(Required action):
Looking at the data below, how many lines include the word "value"? Respond with the number only.

Web interface edit records
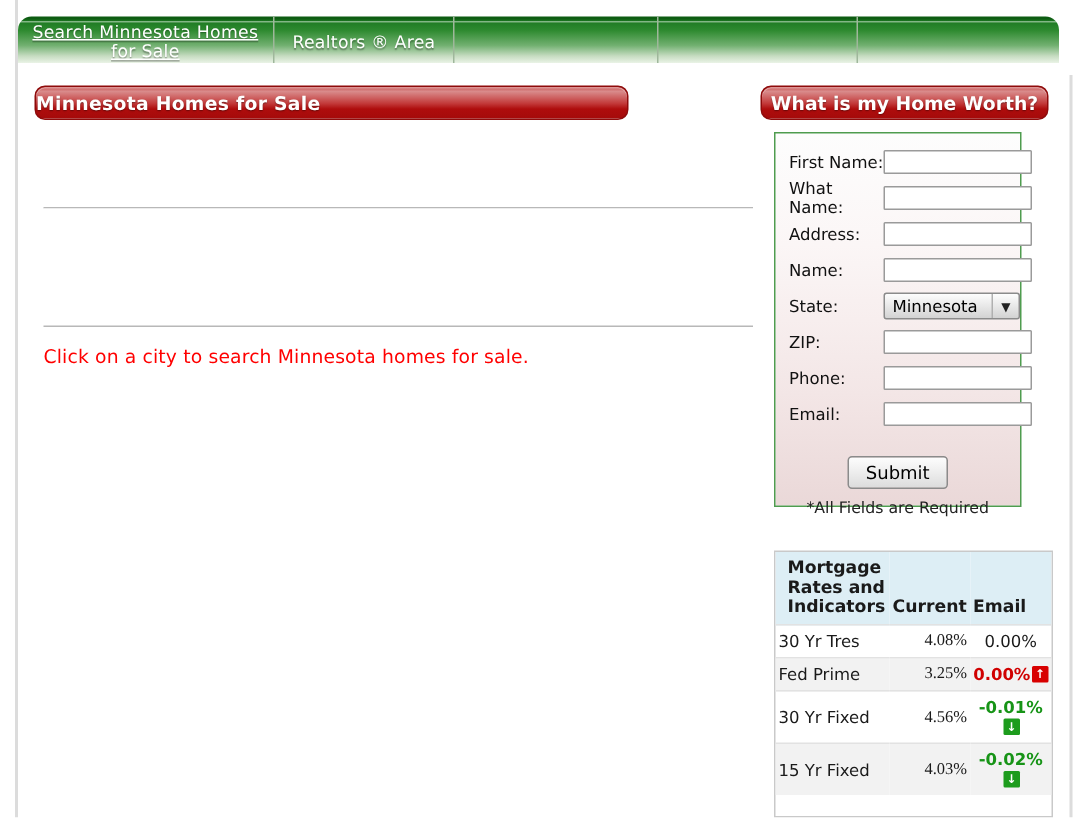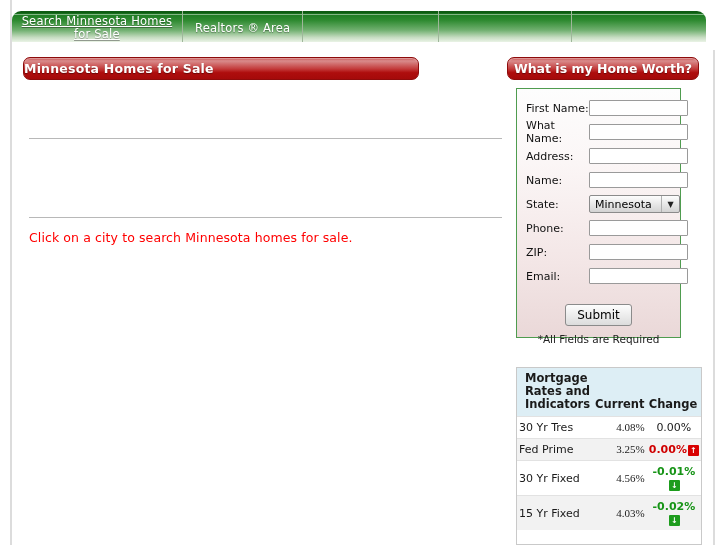--- a/index.html
+++ b/index.html
@@ -389,12 +389,12 @@
         </div>
 
         <div class="form-row">
+          <div class="form-label">ZIP:</div>
+          <input class="form-input" type="text" value="" style="">
+        </div>
+
+        <div class="form-row">
           <div class="form-label">Phone:</div>
-          <input class="form-input" type="text" value="" style="">
-        </div>
-
-        <div class="form-row">
-          <div class="form-label">ZIP:</div>
           <input class="form-input" type="text" value="" style="">
         </div>
 

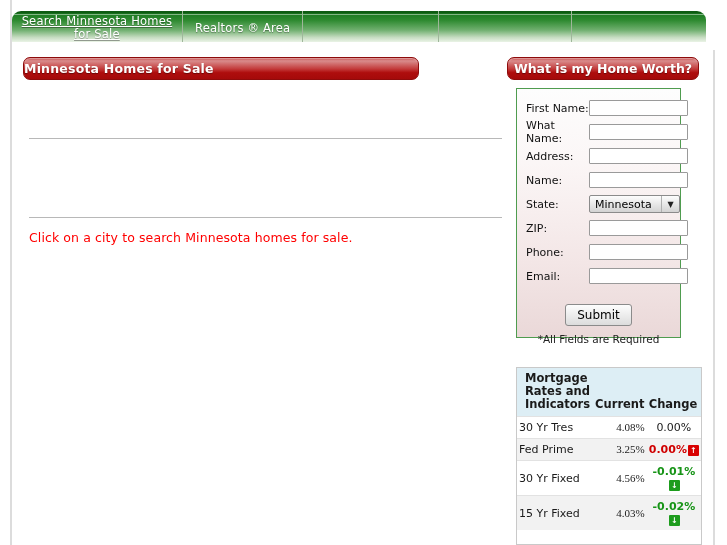--- a/index.html
+++ b/index.html
@@ -416,7 +416,7 @@
             <tr>
               <th class="h-name">Mortgage Rates and Indicators</th>
               <th class="h-cur">Current</th>
-              <th class="h-chg">Change</th>
+              <th class="h-chg">Email</th>
             </tr>
           </thead>
           <tbody>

(Result):
3